A couple of weekends ago now we barbecued this Chilli, Lemongrass and Ginger Whole Snapper serving it with a crisp Nashi and Lime Salsa.

Buying whole fish has always seemed that little bit extra special to me. I'm not really sure why as it certainly isn't easier to prepare, it takes some patience to clean, gut and scale the fish for starters and if you decide to cook it whole it again is fairly labour intensive to ensure that most of the flesh is utilised and enjoyed without piercing your oesophagus with any of the nasty sharp little bones. Not to mention the freaky little eyes (or what were once eyes) on the table peering back at you.
(NB: I do have a photo including this fella's "freaky eye" - but I didn't want to scare you. Of course, if I get enough requests in the comments I'd be happy to post it up and share it with you)
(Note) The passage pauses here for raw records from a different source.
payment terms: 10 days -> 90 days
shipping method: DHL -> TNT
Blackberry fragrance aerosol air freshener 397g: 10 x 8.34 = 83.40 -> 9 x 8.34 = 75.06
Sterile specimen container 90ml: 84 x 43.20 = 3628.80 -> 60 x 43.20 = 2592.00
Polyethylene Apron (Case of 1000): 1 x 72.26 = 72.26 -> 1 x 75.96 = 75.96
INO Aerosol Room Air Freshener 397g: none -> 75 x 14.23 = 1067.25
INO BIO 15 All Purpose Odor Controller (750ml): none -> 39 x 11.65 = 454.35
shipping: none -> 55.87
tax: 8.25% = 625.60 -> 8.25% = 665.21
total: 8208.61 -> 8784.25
However, with all that said, buying whole fish is definitely the best way to know the fish you're eating is the freshest fish you can get. I really enjoy visiting and shopping for produce, so when I visit my new local fish market these are the things I look (and smell!) out for when buying fresh fish...

  1. Eyes that are full, moist and bright, avoid fish that have dull, cloudy or sunken eyes
  2. Gills should be clean and bright red, avoid if there are signs of greying, slime or slipperiness
  3. The Body should be firm, quite stiff and smooth, avoid if it's all limp and floppy
  4. The Skin should be shiny and damp to the touch, avoid if it's dry or at all dull in appearance
  5. The Smell Marine fish from the sea should smell of the sea, avoid if it smells of anything else - Freshwater fish should also smell fresh and clean and not fishy or of ammonia

  • Simple Nashi and Lime Salsa
  • 2 Nashi pears, cored and diced
  • 2 limes, the zest of one, juice of two
  • 1 to 2 red chillies, finely chopped, or as desired
  • A pinch of salt and sugar
  • Fresh coriander leaves, chopped
  1. Combine all the ingredients together and serve along side barbecued fish or chicken.
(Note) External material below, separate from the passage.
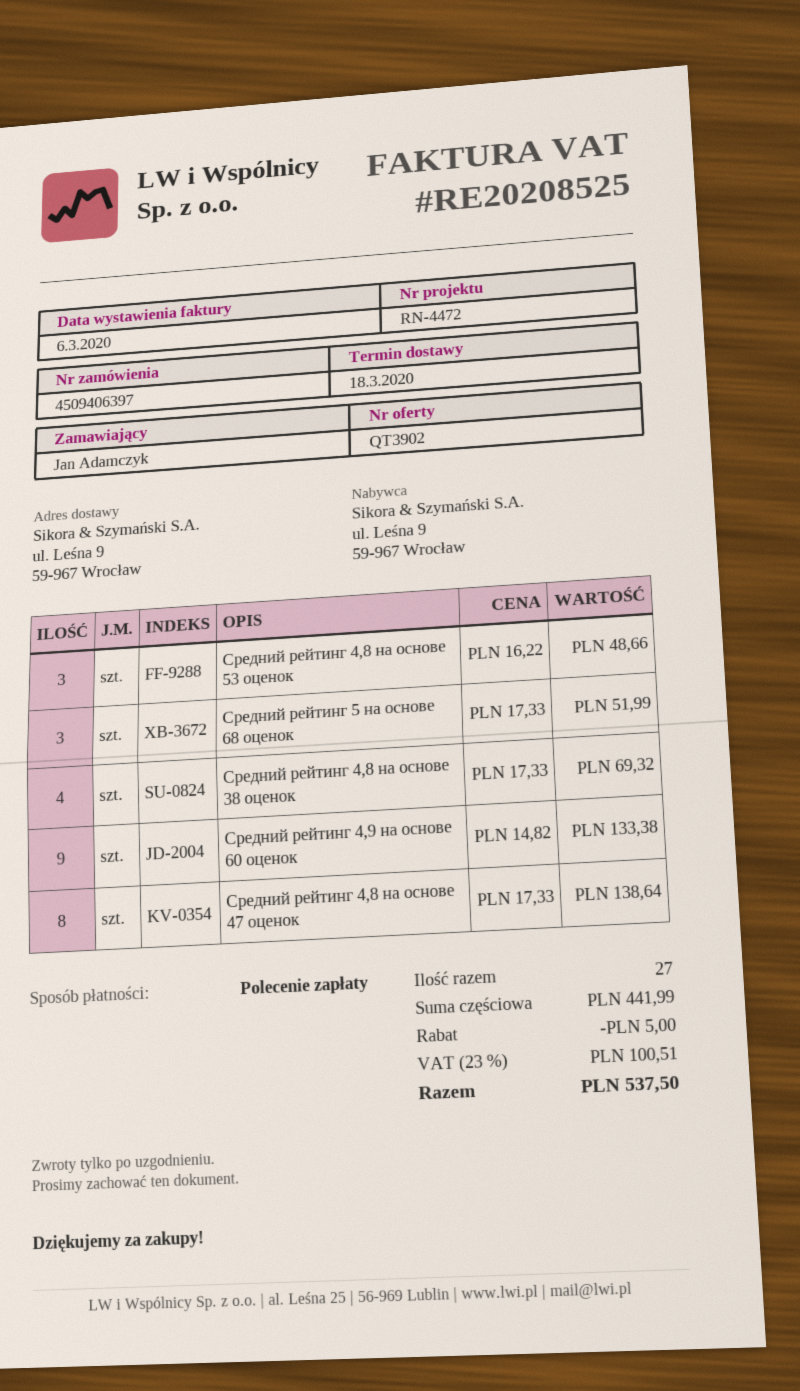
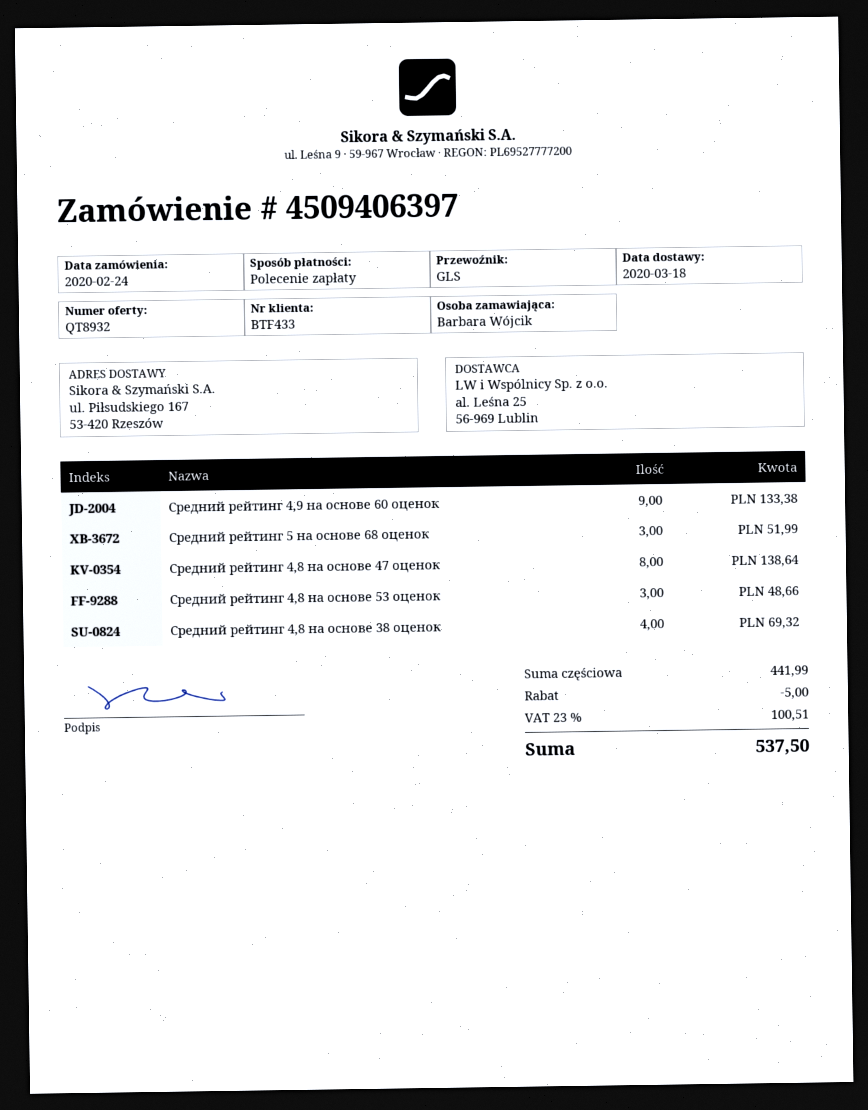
quote number: QT3902 -> QT8932
ordered by: Jan Adamczyk -> Barbara Wójcik
ship to: ul. Leśna 9, 59-967 Wrocław -> ul. Piłsudskiego 167, 53-420 Rzeszów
  • Barbecued Chilli, Lemongrass and Ginger Whole Snapper
  • 1 medium sized (750 grams) fresh whole Snapper, cleaned, gutted and scaled etc!
  • 2 red chilli, finely chopped
  • 1 tablespoon of fish sauce
  • 1 stem of lemon grass, the white part only, very thinly sliced
  • 4 cm of fresh ginger, thinly julienne
  • 2 cloves of garlic, finely chopped
  • 2 tablespoons of peanut oil
  • 3 spring onions, thinly julienne2 teaspoons of grated palm sugar
  • A small bunch of fresh coriander leaves, roughly chopped
  • 1 small lime, halved
  1. Take your cleaned and prepared whole snapper, rinse and pat it dry with paper towels, cut 3 deep slashes into the thickest part of the fish on both sides.
  2. Combine the chopped chilli, fish sauce, lemongrass, ginger and garlic together in a small bowl.Spread the mixture over both sides of the snapper, pressing some into the slashes, cover and refrigerate for 30 minutes.
  3. Meanwhile heat your barbecue or grill until fairly hot, brush the hot plate with 1 tablespoon of the peanut oil and place the fish to cook for around 5 minutes each side or until the flesh is just cooked through all the way to the back bone and flakes away easily.
  4. Place the cooked fish onto a serving platter.
  5. In a small pan to the side, quickly fry the spring onions with the remaining oil, stir through the palm sugar and pour over the cooked fish, sprinkle with fresh coriander and lime wedges.
  6. Serve the Barbecued Snapper with the Nashi salsa and some steamed jasmine rice, and/or crisp salad if desired.